1’s complement 2’s complement
Binary value >= 0 No change No change
Binary value < 0 Swap the bits Swap the bits and add
one to the result.
Carry out? Add it back in Ignore it
Swapping the bits means we substitue 1’s for 0’s and 0’s for 1’s.
DOING SUBTRACTIONS VIA COMPLEMENTS (ala Negate and Add)
How do we do this with the negate and add? First convert these numbers to
binary:
Base 10 Base 2 (must be signed!)
eg 4 0100
-6 -0110*
= -2
*I added one extra zero to the left hand side as an extra placeholder. When
I convert these numbers to signed values, this digit it will represent the
sign of the number. We cannot do a mathematical operation in the computer on
minus six in this form. It must be converted to a SIGNED VALUE. You can
use either a 2’s complement representation or a 1’s complement representation.
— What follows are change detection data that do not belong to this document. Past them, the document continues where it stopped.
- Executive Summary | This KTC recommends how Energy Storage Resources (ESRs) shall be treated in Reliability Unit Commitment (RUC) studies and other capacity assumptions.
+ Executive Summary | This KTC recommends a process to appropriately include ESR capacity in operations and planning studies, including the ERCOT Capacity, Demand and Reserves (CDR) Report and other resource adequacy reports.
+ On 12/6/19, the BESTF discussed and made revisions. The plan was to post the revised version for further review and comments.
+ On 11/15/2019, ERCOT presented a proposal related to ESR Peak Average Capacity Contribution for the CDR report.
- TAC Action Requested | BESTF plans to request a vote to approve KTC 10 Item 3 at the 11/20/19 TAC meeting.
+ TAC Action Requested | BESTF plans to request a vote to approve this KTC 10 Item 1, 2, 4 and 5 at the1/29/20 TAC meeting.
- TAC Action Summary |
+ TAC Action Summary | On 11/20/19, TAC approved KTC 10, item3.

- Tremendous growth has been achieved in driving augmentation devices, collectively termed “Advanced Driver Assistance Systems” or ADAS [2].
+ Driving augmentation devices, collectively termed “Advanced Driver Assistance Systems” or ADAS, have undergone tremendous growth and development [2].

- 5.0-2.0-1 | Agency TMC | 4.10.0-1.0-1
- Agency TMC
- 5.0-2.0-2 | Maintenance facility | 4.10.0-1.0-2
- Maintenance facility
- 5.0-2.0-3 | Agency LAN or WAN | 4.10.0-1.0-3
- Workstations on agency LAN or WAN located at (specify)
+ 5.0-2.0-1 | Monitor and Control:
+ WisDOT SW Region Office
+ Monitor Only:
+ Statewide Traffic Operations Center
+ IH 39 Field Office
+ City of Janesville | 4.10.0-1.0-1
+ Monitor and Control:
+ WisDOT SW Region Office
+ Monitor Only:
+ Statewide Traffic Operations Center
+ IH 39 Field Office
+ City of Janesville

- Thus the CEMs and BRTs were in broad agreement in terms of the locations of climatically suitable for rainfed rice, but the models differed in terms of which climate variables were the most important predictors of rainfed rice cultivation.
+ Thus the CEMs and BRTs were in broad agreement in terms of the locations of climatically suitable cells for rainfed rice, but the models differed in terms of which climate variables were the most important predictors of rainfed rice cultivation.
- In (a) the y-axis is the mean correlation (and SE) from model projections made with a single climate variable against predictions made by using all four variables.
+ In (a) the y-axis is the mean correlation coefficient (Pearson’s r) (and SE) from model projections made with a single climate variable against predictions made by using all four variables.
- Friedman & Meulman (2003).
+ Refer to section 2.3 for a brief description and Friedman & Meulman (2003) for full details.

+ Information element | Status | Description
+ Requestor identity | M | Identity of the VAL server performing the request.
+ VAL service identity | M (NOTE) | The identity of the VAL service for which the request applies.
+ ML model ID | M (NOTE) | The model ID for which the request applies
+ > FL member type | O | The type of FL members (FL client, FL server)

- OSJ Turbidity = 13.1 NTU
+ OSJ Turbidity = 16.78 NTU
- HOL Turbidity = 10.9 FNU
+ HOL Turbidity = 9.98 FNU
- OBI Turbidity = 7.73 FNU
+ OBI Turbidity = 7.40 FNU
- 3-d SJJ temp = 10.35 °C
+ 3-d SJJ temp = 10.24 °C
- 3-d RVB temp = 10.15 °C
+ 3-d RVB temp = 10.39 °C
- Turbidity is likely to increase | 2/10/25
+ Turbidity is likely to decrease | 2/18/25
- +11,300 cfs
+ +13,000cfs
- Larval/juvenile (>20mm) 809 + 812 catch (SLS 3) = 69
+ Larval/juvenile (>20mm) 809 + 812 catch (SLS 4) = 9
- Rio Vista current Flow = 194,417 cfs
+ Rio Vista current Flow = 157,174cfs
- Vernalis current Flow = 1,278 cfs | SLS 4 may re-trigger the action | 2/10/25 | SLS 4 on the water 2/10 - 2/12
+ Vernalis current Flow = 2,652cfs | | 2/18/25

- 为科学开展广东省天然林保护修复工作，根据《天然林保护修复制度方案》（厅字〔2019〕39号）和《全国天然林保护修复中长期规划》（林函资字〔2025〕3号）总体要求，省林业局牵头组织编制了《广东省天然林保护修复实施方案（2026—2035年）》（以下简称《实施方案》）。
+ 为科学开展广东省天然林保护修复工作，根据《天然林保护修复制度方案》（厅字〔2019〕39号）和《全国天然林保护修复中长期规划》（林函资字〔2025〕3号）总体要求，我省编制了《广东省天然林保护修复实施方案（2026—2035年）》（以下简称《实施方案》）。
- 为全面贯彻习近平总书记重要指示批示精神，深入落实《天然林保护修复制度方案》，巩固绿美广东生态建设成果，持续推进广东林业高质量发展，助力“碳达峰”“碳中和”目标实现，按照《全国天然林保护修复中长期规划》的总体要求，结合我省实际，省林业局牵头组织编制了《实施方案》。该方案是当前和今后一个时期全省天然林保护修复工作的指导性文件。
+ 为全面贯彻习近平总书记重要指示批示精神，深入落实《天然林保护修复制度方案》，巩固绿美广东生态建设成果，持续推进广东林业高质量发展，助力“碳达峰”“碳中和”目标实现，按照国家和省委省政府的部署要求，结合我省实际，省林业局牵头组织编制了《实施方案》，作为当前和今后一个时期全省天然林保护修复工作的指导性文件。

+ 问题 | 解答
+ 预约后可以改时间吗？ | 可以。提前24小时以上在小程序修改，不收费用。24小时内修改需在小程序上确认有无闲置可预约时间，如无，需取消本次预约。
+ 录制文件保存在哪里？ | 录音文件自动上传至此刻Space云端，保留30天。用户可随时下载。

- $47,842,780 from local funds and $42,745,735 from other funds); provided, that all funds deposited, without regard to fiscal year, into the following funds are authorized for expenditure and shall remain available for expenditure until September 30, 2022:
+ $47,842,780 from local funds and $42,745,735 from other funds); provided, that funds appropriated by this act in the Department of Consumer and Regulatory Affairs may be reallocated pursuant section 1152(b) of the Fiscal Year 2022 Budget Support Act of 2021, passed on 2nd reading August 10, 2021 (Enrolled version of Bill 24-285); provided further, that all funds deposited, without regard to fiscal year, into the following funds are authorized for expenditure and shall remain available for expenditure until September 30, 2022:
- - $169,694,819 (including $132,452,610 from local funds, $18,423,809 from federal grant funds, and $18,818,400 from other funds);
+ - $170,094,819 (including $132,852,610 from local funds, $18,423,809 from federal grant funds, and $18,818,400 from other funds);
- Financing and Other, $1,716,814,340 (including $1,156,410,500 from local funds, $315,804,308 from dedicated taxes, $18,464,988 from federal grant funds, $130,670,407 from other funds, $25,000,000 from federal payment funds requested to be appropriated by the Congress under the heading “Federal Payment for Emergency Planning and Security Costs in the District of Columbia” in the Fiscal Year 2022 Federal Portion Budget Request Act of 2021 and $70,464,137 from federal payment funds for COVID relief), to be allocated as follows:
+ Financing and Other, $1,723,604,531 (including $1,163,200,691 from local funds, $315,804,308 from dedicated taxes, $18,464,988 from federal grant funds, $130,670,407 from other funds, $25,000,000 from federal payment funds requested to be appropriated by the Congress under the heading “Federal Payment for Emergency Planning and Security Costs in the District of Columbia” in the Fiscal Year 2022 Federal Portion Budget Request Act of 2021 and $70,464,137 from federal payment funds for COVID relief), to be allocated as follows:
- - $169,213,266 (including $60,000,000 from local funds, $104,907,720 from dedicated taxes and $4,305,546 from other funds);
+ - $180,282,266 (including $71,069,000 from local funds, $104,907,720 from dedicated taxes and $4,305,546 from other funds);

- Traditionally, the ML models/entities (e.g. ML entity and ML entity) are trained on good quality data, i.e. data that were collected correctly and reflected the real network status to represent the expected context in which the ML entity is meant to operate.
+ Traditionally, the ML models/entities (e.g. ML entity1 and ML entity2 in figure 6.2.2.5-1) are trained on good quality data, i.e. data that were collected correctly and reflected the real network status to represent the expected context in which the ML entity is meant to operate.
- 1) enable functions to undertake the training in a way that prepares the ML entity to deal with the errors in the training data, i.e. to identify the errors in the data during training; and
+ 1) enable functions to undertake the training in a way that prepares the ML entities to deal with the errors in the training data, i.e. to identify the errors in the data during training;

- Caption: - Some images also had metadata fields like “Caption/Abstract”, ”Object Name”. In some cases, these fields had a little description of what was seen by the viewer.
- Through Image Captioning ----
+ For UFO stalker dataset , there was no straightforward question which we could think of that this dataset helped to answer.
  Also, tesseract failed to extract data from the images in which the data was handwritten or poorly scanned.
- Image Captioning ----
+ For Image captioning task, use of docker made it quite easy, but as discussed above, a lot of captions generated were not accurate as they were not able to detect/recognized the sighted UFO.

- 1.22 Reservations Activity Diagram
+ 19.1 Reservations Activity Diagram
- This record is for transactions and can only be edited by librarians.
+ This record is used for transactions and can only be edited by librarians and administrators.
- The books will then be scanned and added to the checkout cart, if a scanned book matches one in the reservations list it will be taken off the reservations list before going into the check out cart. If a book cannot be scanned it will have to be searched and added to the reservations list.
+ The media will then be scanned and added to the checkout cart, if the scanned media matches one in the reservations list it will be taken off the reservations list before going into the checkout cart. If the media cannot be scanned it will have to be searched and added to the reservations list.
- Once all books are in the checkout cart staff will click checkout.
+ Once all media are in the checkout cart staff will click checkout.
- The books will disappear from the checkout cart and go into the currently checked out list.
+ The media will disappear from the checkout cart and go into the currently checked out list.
But make sure that you keep straight which one you use (don’t switch halfway
thru a computation between a 1’s and 2’s complement representation or vice
versa).
e.g.
Number to convert 1’s complement 2’s complement
(flip bits)* (flip bits + 1)*
-0110 1001 1010
Add the complemented values with to the original number above (negate and
add remember).
1’s complement way 2’s complement way
Number from above (4) 0100 0100
The complemented number 1001 1010
—- —-
Summed Result 1101 1110
Convert to this value
from a complemented
form to regular binary -0010 -0010
Convert from binary -2 -2
to decimal
Notice that there is no carry out so we con’t have to worry about addding in
the overflow or ignoring it.
*But this conversion only occurs for negative numbers. Look again at the
circles that I drew in lab, a positive number is a positive number number
matter what binary representation that you use. That means that if the
MSB is equal to a zero, when we get to the second last step, when we try
to find the equivilent unsigned binary value no conversions are necessary.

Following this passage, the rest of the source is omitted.